摘要 与载脂蛋白E（APOE）的高度保护性E2等位基因相比，E4等位基因具有 与一系列有害影响有关，包括但不限于， 淀粉样蛋白沉积，更严重的tau病理，神经炎症加剧，脑血管 以及各种代谢缺陷。由于其强烈的风险特征和各种生物学特性， 在基因治疗机制方面，APOE本身已经成为一种有吸引力的基因治疗候选者。此外 为正在进行的和未来的试验提供急需的临床前模型，探索E4， E2等位基因“转换”有可能帮助回答一些基本和长期存在的问题。 生物学领域的问题。例如，哪种ApoE合成细胞类型驱动AD E4携带者的发病机制，哪些对E2携带者最有保护作用？与E4相关 缺陷在出生时（发育上）就固定下来了，或者晚年APOE编辑是一种可行的方法 减轻AD神经病理学和认知功能障碍为此，我们制定了一个 一系列新的APOE“开关”（4s 2）小鼠模型，允许时间和细胞特异性等位基因 从E4切换到E2。
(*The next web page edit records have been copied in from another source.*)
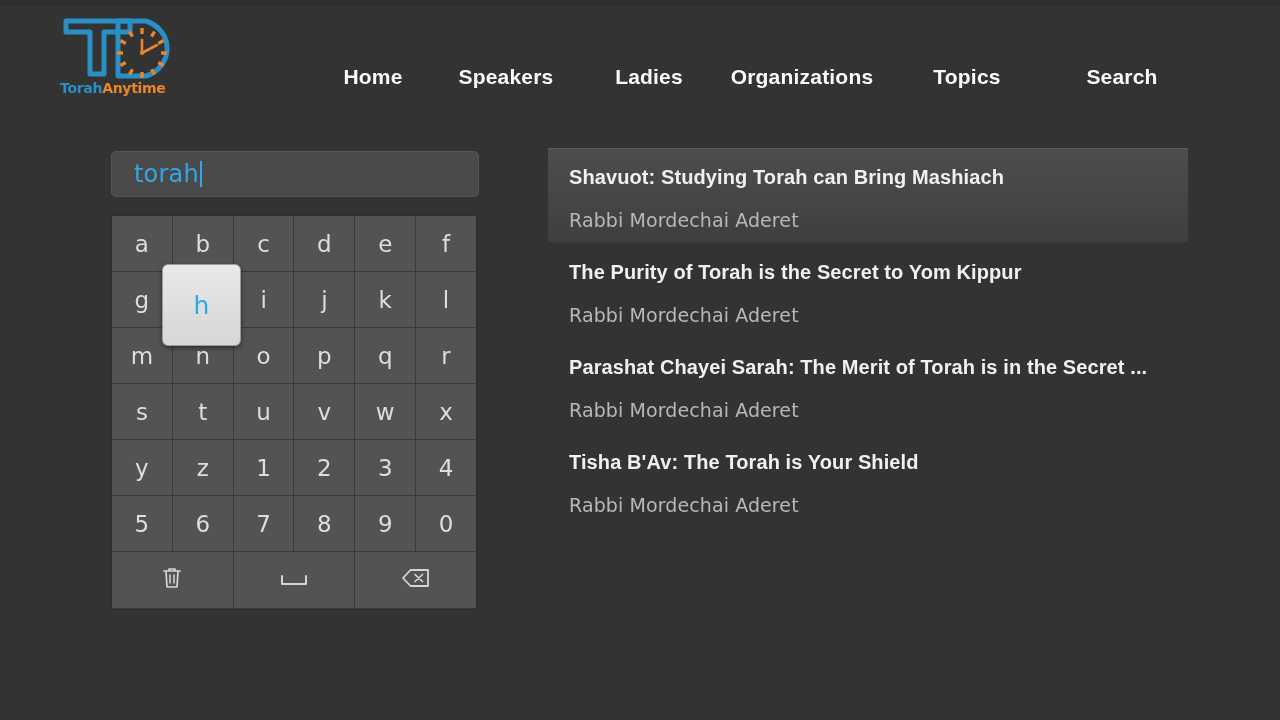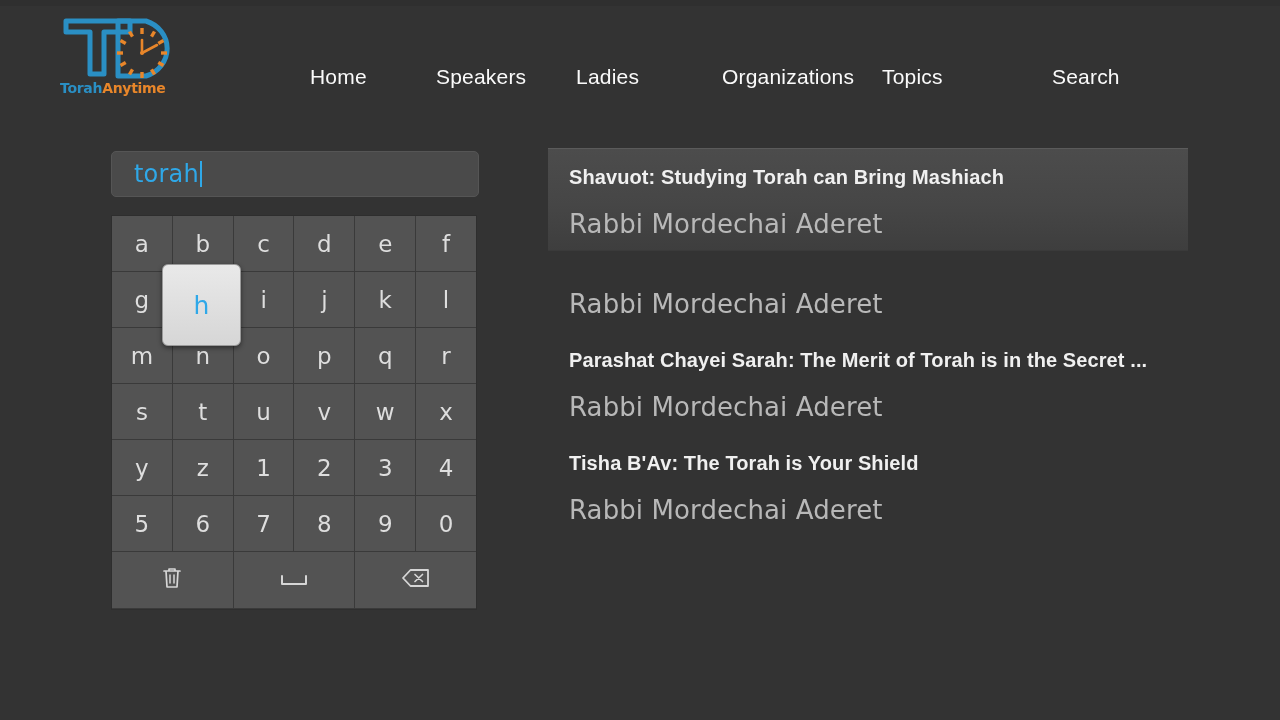--- a/index.html
+++ b/index.html
@@ -75,10 +75,10 @@
   .nav-item {
     color: #fafafa;
     font-size: 21px;
-    font-weight: normal;
+    font-weight: bold;
     letter-spacing: 0.2px;
     white-space: nowrap;
-    text-align: left;
+    text-align: center;
     cursor: pointer;
     font-family: "Liberation Sans", sans-serif;
     margin-top: 20px;

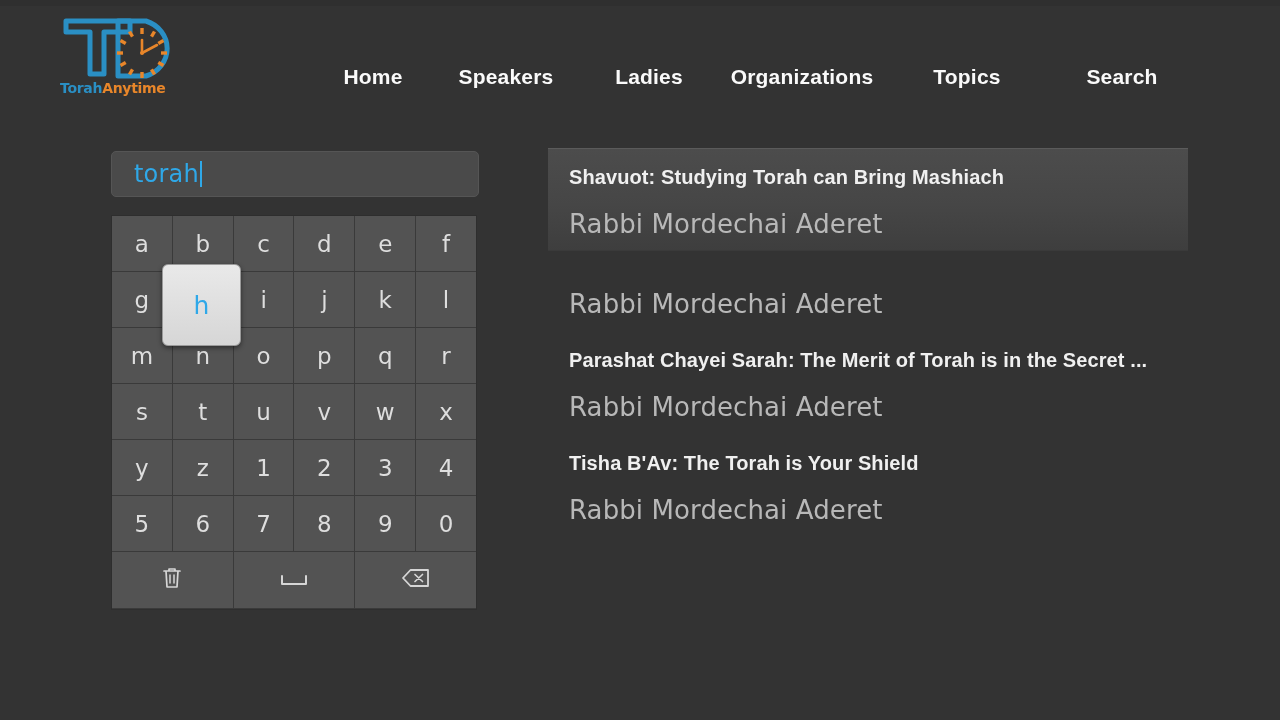--- a/index.html
+++ b/index.html
@@ -223,7 +223,7 @@
   .result-speaker {
     margin-top: 20px;
     color: #b8b8b8;
-    font-size: 26px;
+    font-size: 19px;
     letter-spacing: 0.1px;
     font-family: "DejaVu Sans", sans-serif;
   }

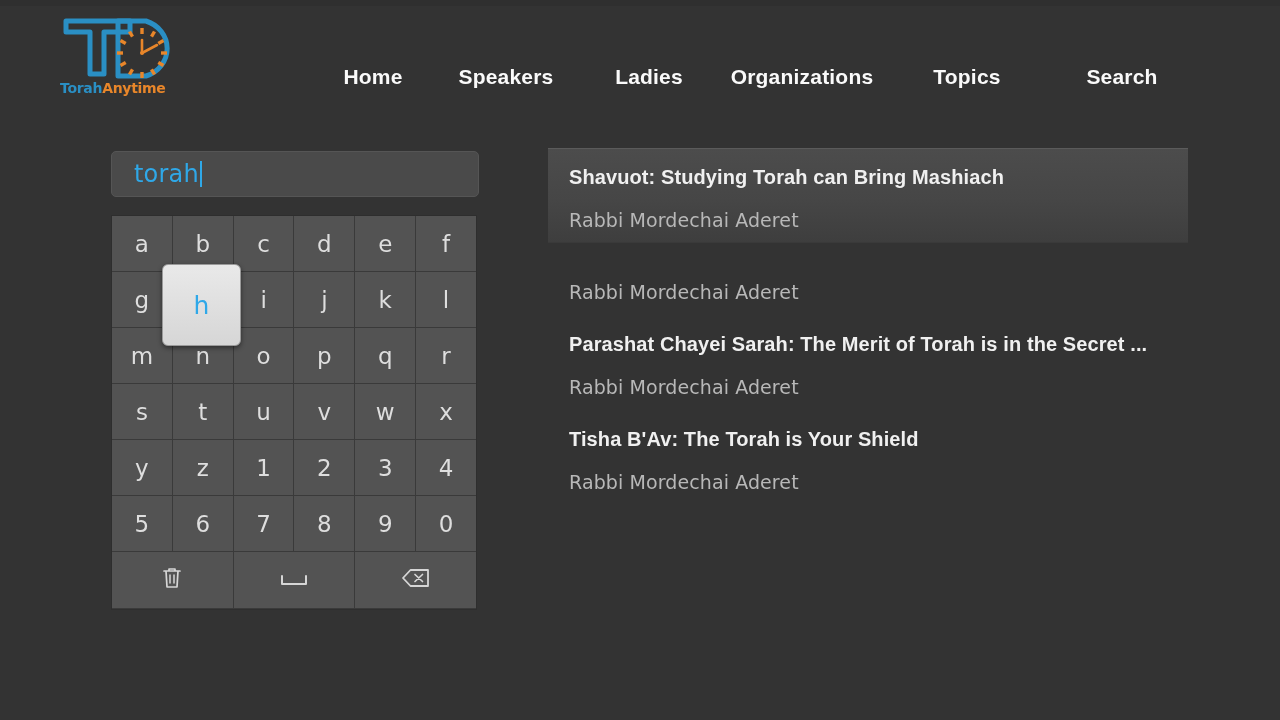--- a/index.html
+++ b/index.html
@@ -384,6 +384,7 @@
     </div>
 
     <div class="result-item">
+      <div class="result-title">The Purity of Torah is the Secret to Yom Kippur</div>
       <div class="result-speaker">Rabbi Mordechai Aderet</div>
     </div>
我们的初步数据证实这些4s 2小鼠合成了一个完整的- 重要的是，当与各种诱导型CreERT 2杂交时， 菌株中，该开关成功地导致了人ApoE 2的有效重组和表达 感兴趣的细胞类型。考虑到E2载体的显著保护作用和各种 ApoE在AD发病机制的不同阶段的作用，我们假设星形胶质细胞特异性 等位基因转换为E2将同时拯救多种代谢、免疫和 与E4相关的神经病理学缺陷。我们建议利用这些独特的鼠标 模型，以确定CNS特异性E4至E2等位基因转换的治疗窗口， 同时减轻代谢缺陷、神经炎症、脑血管功能障碍 淀粉样病变和认知功能障碍如果成功的话，这一提议将提供一个 为正在进行的和未来的临床试验提供重要的临床前模型，并将提供关键的新的 关于理想的细胞、区域和时间特异性治疗机会的信息 ApoE调节。